Mettiamoci anche, solo come spunto di riflessione, che la retribuzione lorda oraria per ora lavorata nel settore della ristorazione nel 2019 era sotto i 10 euro per il 50% dei dipendenti, mentre era sotto i 10,95 euro per i servizi alberghieri e di alloggio (fonte Istat). Si tratta di livelli più bassi della mediana di 11,40 euro per il totale dei dipendenti del settore privato, anche se significativamente più alti del Reddito di cittadinanza.
Possiamo anche guardare alle difficoltà di reperimento delle professioni dichiarate dalle imprese. Anche se gli imprenditori dei servizi hanno riempito di recente le pagine dei giornali lamentando le loro difficoltà di reclutamento, le professioni che risultano affette da alti tassi di mismatch riguardano gli specialisti in scienze della vita (il 76,1% è di difficile reperimento), gli specialisti in scienze matematiche, informatiche e scientifiche (55,2%), i tecnici informatici, telematici e delle telecomunicazioni (58,9%), i tecnici della salute (57,1%) e i tecnici in campo ingegneristico (56,0%). Tra gli operai specializzati spiccano i valori di difficoltà di reperimento per fonditori e saldatori (67,0%), fabbri ferrai e costruttori di utensili (63,1%), operai addetti alle rifiniture delle costruzioni (62,9%) e meccanici artigianali, montatori, riparatori e manutentori di macchine fisse e mobili (62,1%). Insomma, molte professioni tecniche, poche dei servizi, eccezion fatta per i tecnici della gestione dei processi produttivi di beni e servizi (64,2%) dove troviamo principalmente figure di coordinamento.
Sembra che nelle dichiarazioni dei datori di lavoro che non si rivolgono ai giornali i problemi più gravi di ricerca siano nelle professioni che richiedono molto studio o molta esperienza maturata nell’ambito di attività produttive che richiedono abilità tecniche e artigianali molto specializzate.
Tuttavia, la domanda nei servizi turistici è alta, come abbiamo visto. La difficoltà di reperimento fra il 30% e il 40% anche se non raggiunge la vetta delle classifiche finisce per riguardare decine di migliaia di posizioni lavorative e migliaia di imprese, che se non troveranno persone disponibili a lavorare nel settore perderanno fatturato.
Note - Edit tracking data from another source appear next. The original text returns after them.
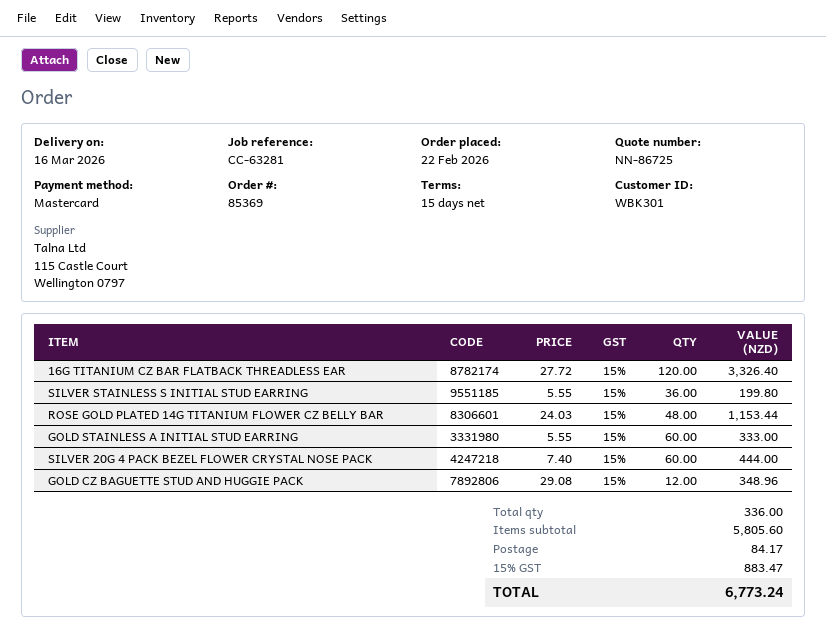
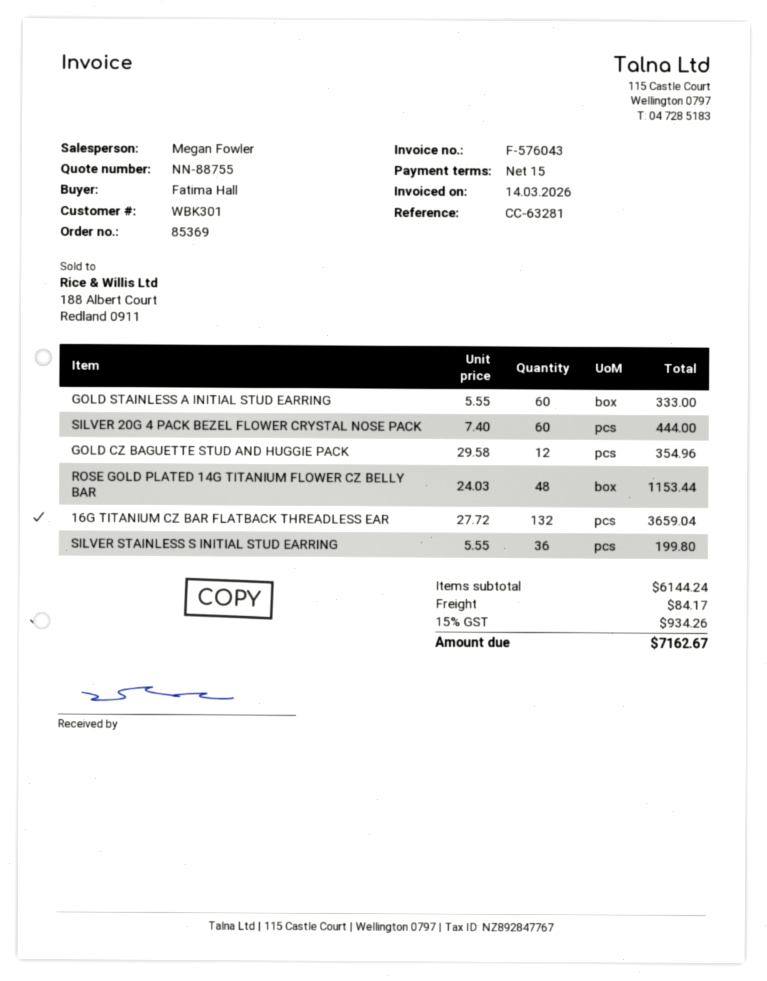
quote number: NN-86725 -> NN-88755
16G TITANIUM CZ BAR FLATBACK THREADLESS EAR: 120 x 27.72 = 3326.40 -> 132 x 27.72 = 3659.04
GOLD CZ BAGUETTE STUD AND HUGGIE PACK: 12 x 29.08 = 348.96 -> 12 x 29.58 = 354.96
subtotal: 5805.60 -> 6144.24
tax: 15% = 883.47 -> 15% = 934.26
total: 6773.24 -> 7162.67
Fra difficoltà di reperimento, livelli salariali e contratti proposti ci sono motivi per ritenere che l’estate potrebbe essere molto calda e non priva di tensioni sul mercato del lavoro legato alla stagione estiva, e che l’attenzione mediatica sul problema potrebbe mantenersi alta. Fra qualche mese potremo tirare le somme.